Sealing a rotating shaft in a 3D-printed part

Question

I need to seal a rotating shaft that protrudes through a wall in a 3D-printed enclosure I am designing for a school project. The enclosure is for what will be a small generator that will be used in all weather conditions, so I'd like to make the shaft waterproof. To clarify, it is not the motor shaft that needs to be sealed, it's just a 1/4" diameter metal shaft which connects to some gears in the enclosure. Do I need anything more than a waterproof bearing (which I will be buying, not 3D printing) press fit in the enclosure wall? Such as, do I need some type of rotary seal as well? Is a press fit setting for the bearing enough to prevent water intrusion between the bearing's outer diameter and the enclosure wall? And how should I design the enclosure wall to hold the bearing (i.e. Is all I have to do make the wall the same thickness as the bearing? Does it need some sort of lip to hold the bearing?)?

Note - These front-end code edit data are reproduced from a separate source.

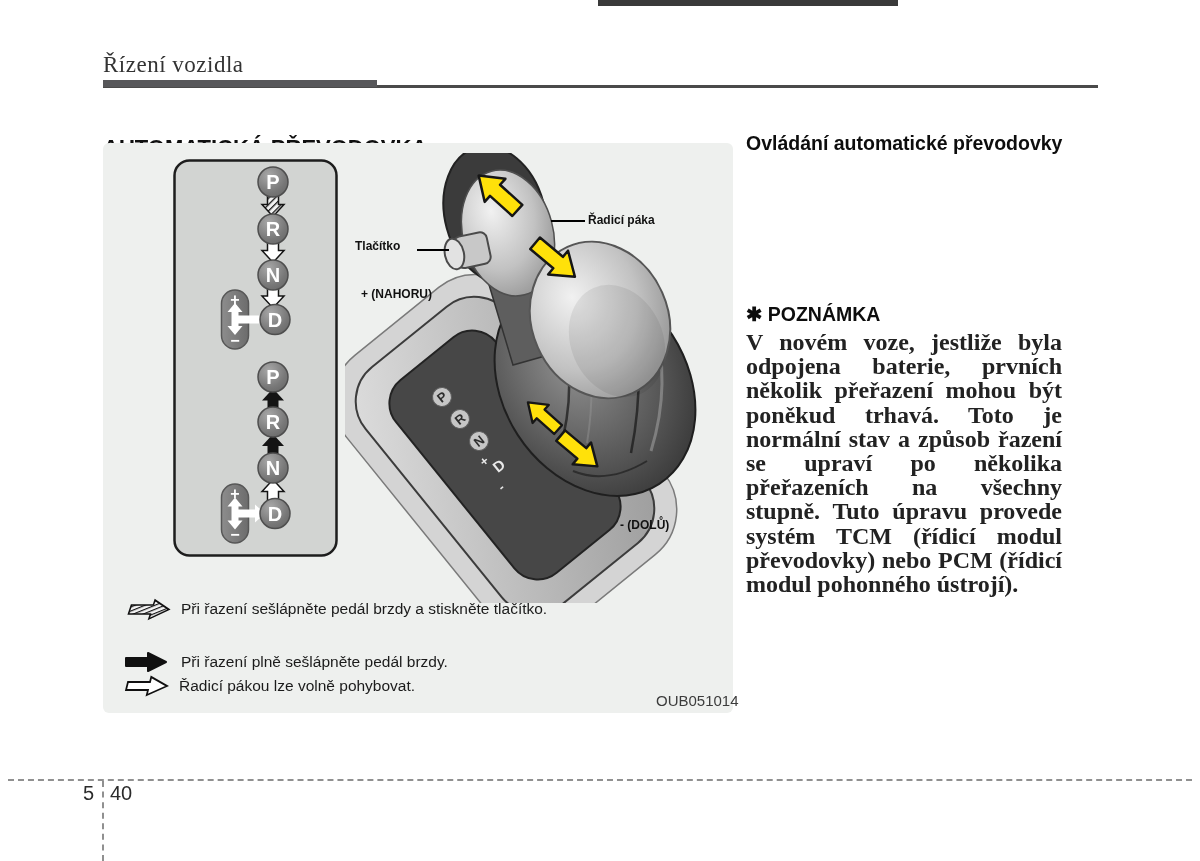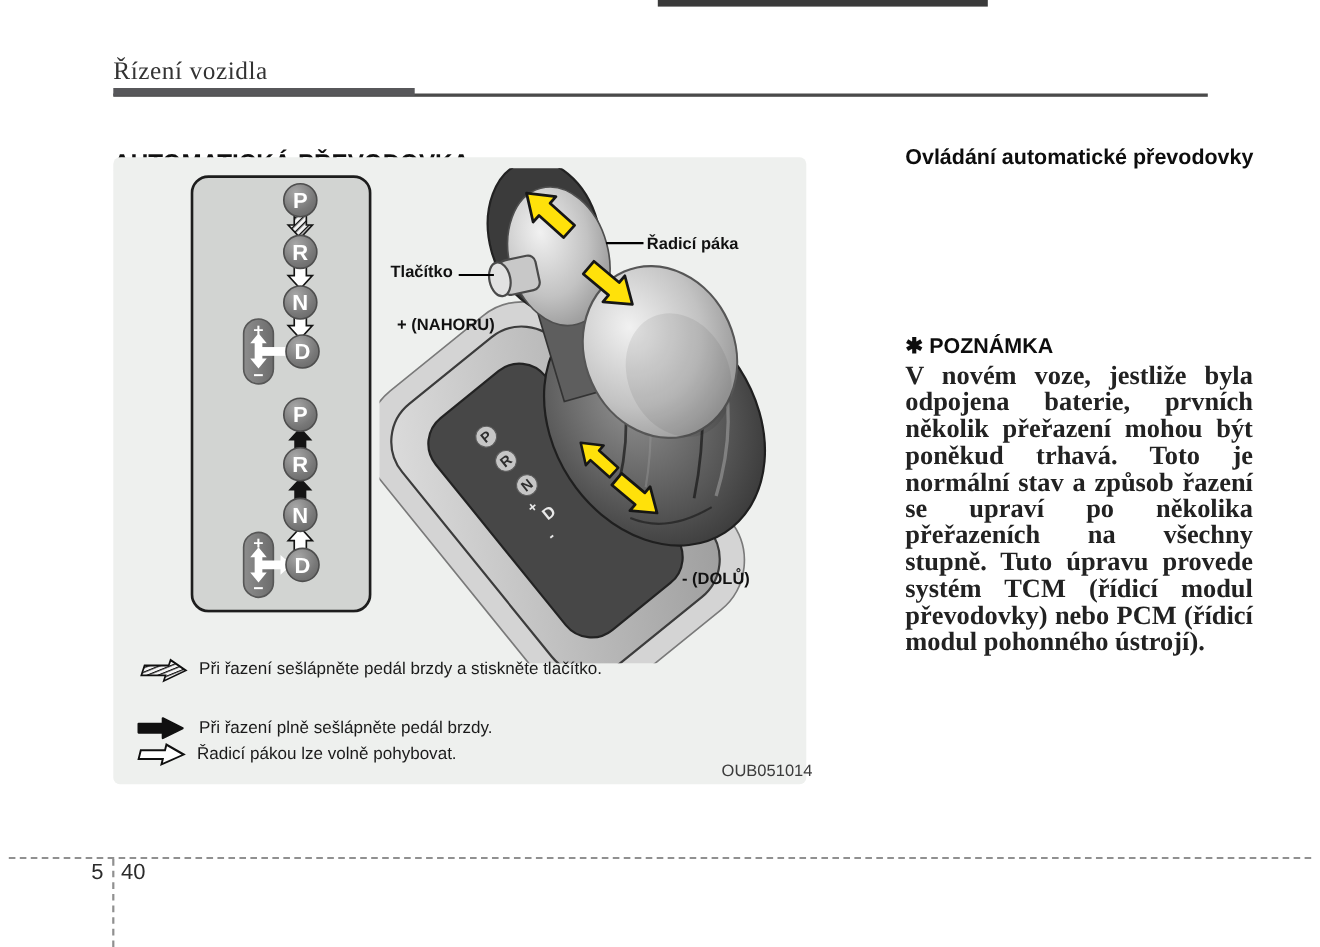--- a/index.html
+++ b/index.html
@@ -34,7 +34,7 @@
   .licon{width:48px;height:24px;display:inline-block;}
 
   
-  .article{left:823px;top:0;width:316px;height:607px;}
+  .article{left:746px;top:0;width:316px;height:607px;}
   .article h2{position:absolute;margin:0;font-size:19.5px;font-weight:bold;color:#0d0d0d;white-space:nowrap;}
   .art-heading{top:132px;left:0;}
   .art-body{position:absolute;top:160px;left:0;width:316px;margin:0;font-size:17.5px;

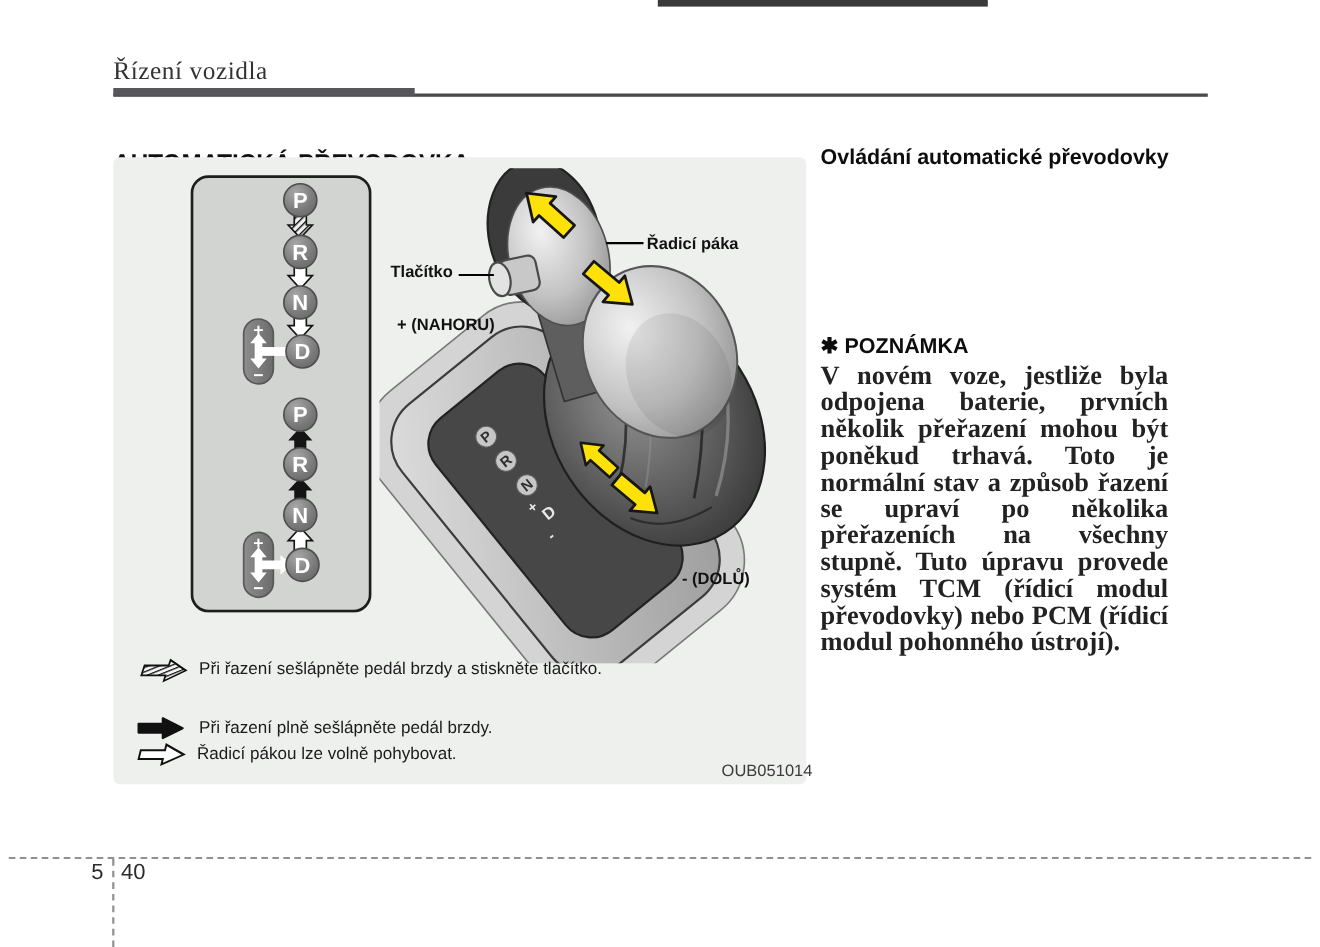--- a/index.html
+++ b/index.html
@@ -19,7 +19,7 @@
   .figure-panel{left:103px;top:143px;width:630px;height:570px;background:#eef0ee;border-radius:6px;}
   .shift-svg{left:70px;top:16px;}
   .art-svg{left:242px;top:10px;}
-  .fig-label{position:absolute;font-size:15px;font-weight:bold;color:#111;white-space:nowrap;}
+  .fig-label{position:absolute;font-size:12px;font-weight:bold;color:#111;white-space:nowrap;}
   .lab-button{left:252px;top:96px;}
   .lab-lever{left:485px;top:70px;}
   .lab-up{left:258px;top:144px;}

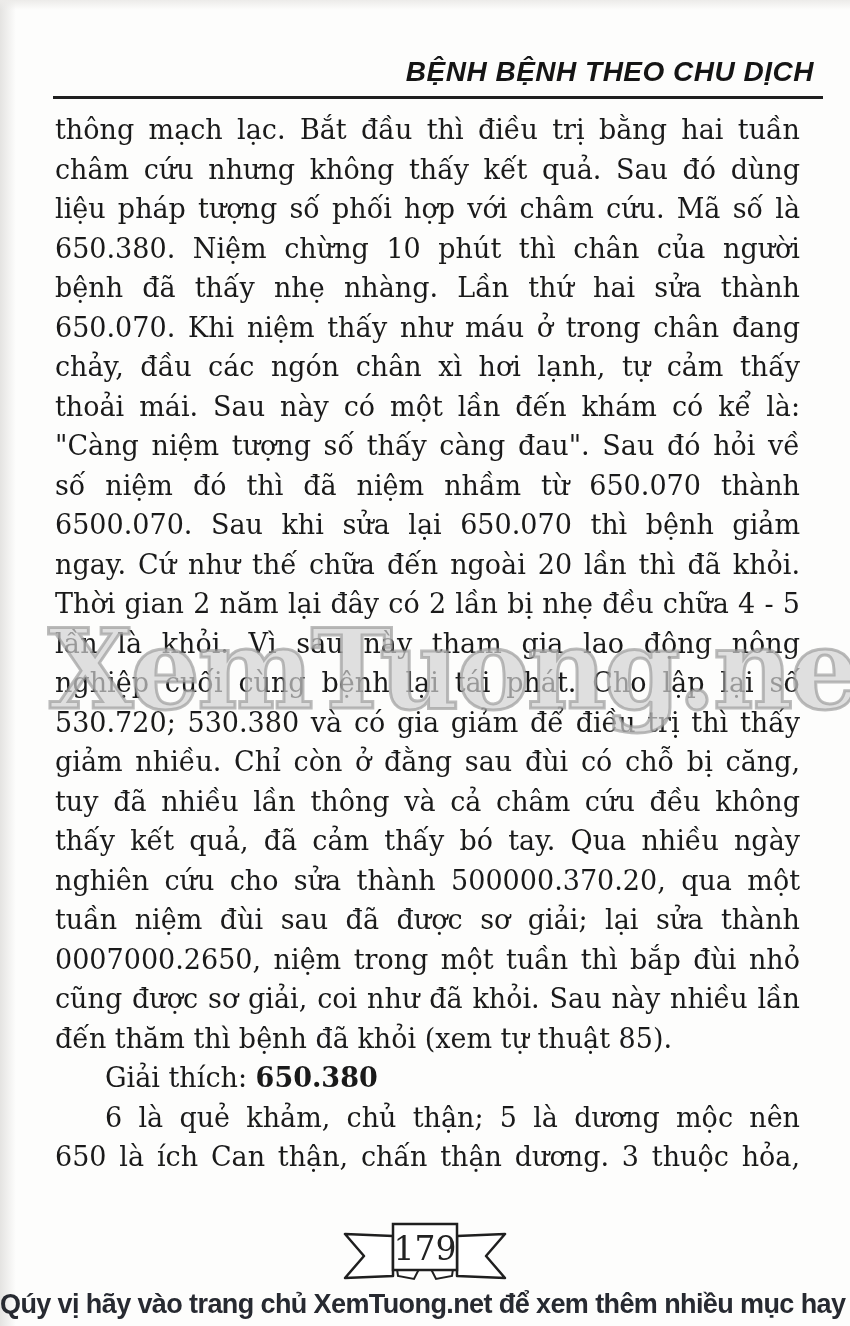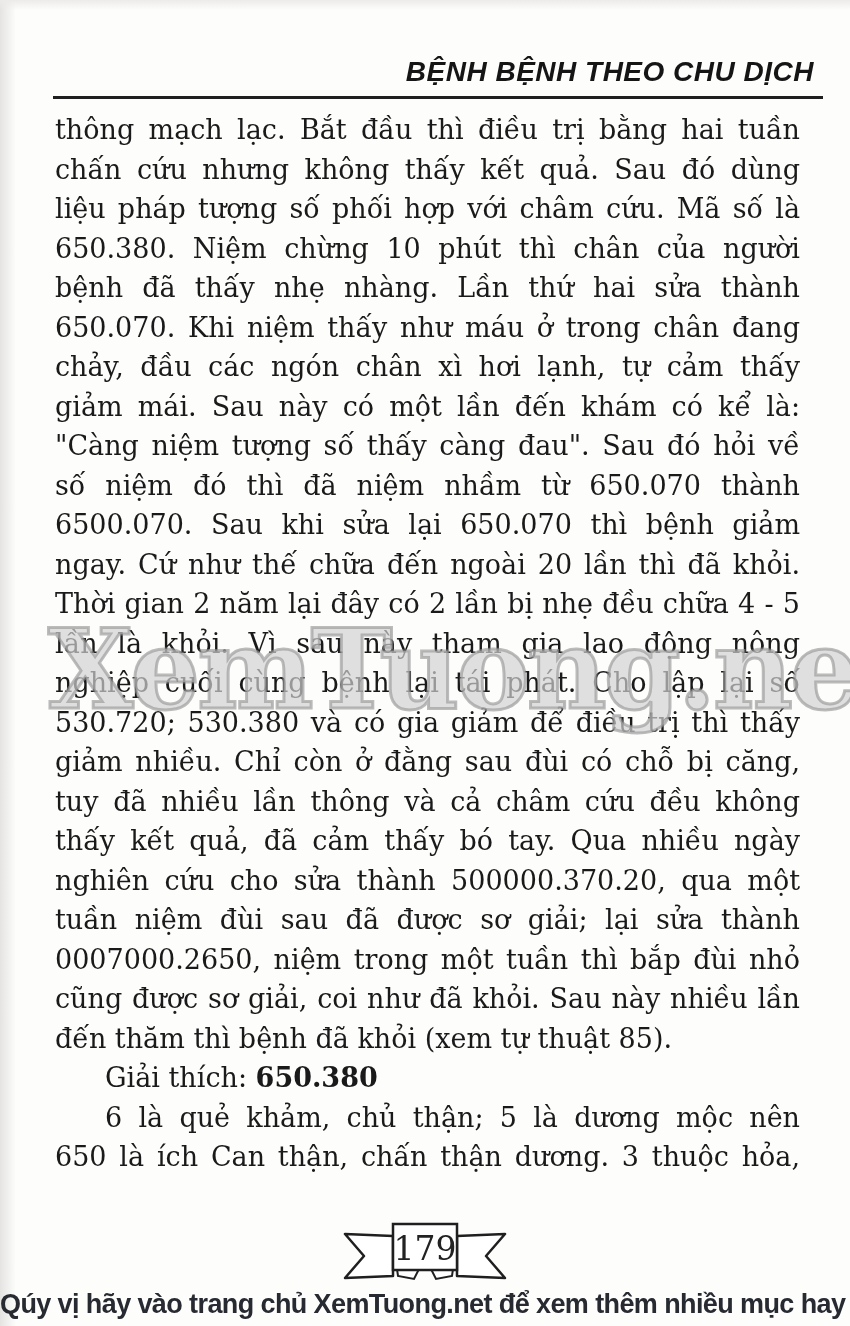--- a/index.html
+++ b/index.html
@@ -60,7 +60,7 @@
   <div class="bodytext">
     <div>
         <div class="ln">thông mạch lạc. Bắt đầu thì điều trị bằng hai tuần</div>
-        <div class="ln">chấn cứu nhưng không thấy kết quả. Sau đó dùng</div>
+        <div class="ln">châm cứu nhưng không thấy kết quả. Sau đó dùng</div>
         <div class="ln">liệu pháp tượng số phối hợp với châm cứu. Mã số là</div>
         <div class="ln">650.380. Niệm chừng 10 phút thì chân của người</div>
         <div class="ln">bệnh đã thấy nhẹ nhàng. Lần thứ hai sửa thành</div>

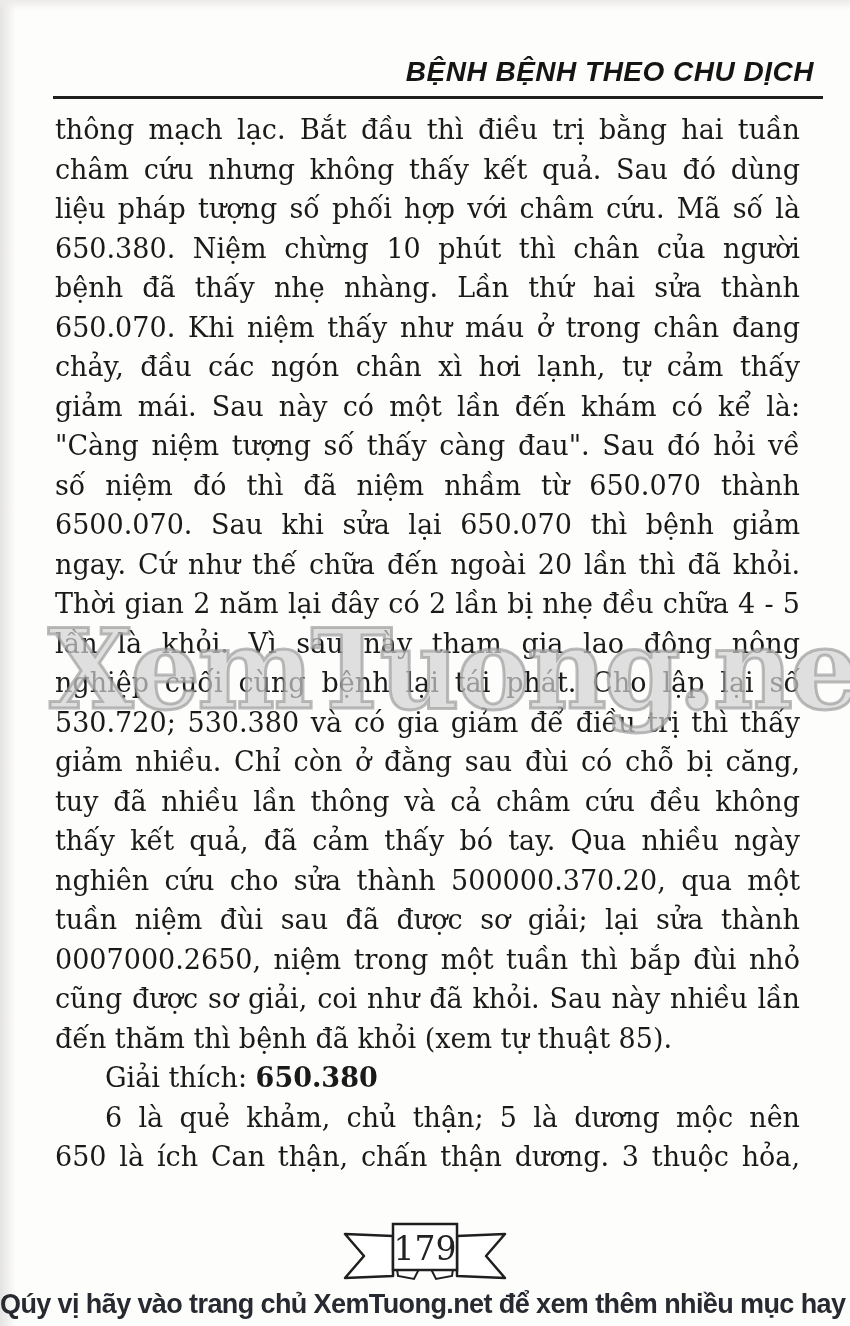--- a/index.html
+++ b/index.html
@@ -66,7 +66,7 @@
         <div class="ln">bệnh đã thấy nhẹ nhàng. Lần thứ hai sửa thành</div>
         <div class="ln">650.070. Khi niệm thấy như máu ở trong chân đang</div>
         <div class="ln">chảy, đầu các ngón chân xì hơi lạnh, tự cảm thấy</div>
-        <div class="ln">giảm mái. Sau này có một lần đến khám có kể là:</div>
+        <div class="ln">thoải mái. Sau này có một lần đến khám có kể là:</div>
         <div class="ln">"Càng niệm tượng số thấy càng đau". Sau đó hỏi về</div>
         <div class="ln">số niệm đó thì đã niệm nhầm từ 650.070 thành</div>
         <div class="ln">6500.070. Sau khi sửa lại 650.070 thì bệnh giảm</div>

I have searched for a long time online about how to do this, but nothing I've found is very helpful or is too confusing for me to understand. Any help is greatly appreciated!

Answer 1

Being able to create a waterproof seal on a shaft would also have to take into consideration the water pressure on the outside of the assembly. In this case, waterproofing is more weatherproofing, reducing that aspect by a considerable amount.

I suggest that your waterproof bearing, unless otherwise specified, is not a water-sealing bearing. If the specifications reference resistance to water pressure, you may have a good solution, otherwise no.

In the boat world, one will find shaft drive systems in which the motor/engine is inside the hull and drives the propeller by a shaft which passes through the hull. The device which prevents the boat from sinking due to water ingress is called a stuffing box or a packing box. A search for those terms results in many hundreds of links.

The general design of a stuffing box is a series of seals restricting the flow and passage of water.

Consider that your shaft passes through a metal tube slightly larger in diameter and that tube is affixed in the wall of your 3D printed enclosure. One would choose an inside diameter for the tube to match that of a selected O-ring size.

The O-ring would be sized for a 1/4" inside diameter, and for example's sake, a 3/8" outside diameter. Your tubing would be also 3/8" inside diameter.

Carefully lubricate the O-rings with a silicone based grease and guide them over the shaft and press the shaft into the tube. Using at least two O-rings will provide for reasonably good protection from water ingress due to weather.

The above image is for a boat and is larger and more complex than you need for your project. The packing rings in the diagram represent the O-rings on your shaft.

Answer 2

If your shaft only needs to be fluid-sealed during operation, consider the approach taken in the Wankel engine as produced by Mazda in their RX-series cars. They essentially reverse-threaded the shaft just inside the bulkhead point. Once the engine is running, fluid (engine oil in the Mazda case) is hurled away from the bulkhead by the threads -- more or less Archimedes' Spiral. They (Mazda, or anyone using this approach for an internal combustion engine) can get away with this because the oil level is well below the crankshaft when the engine is not running.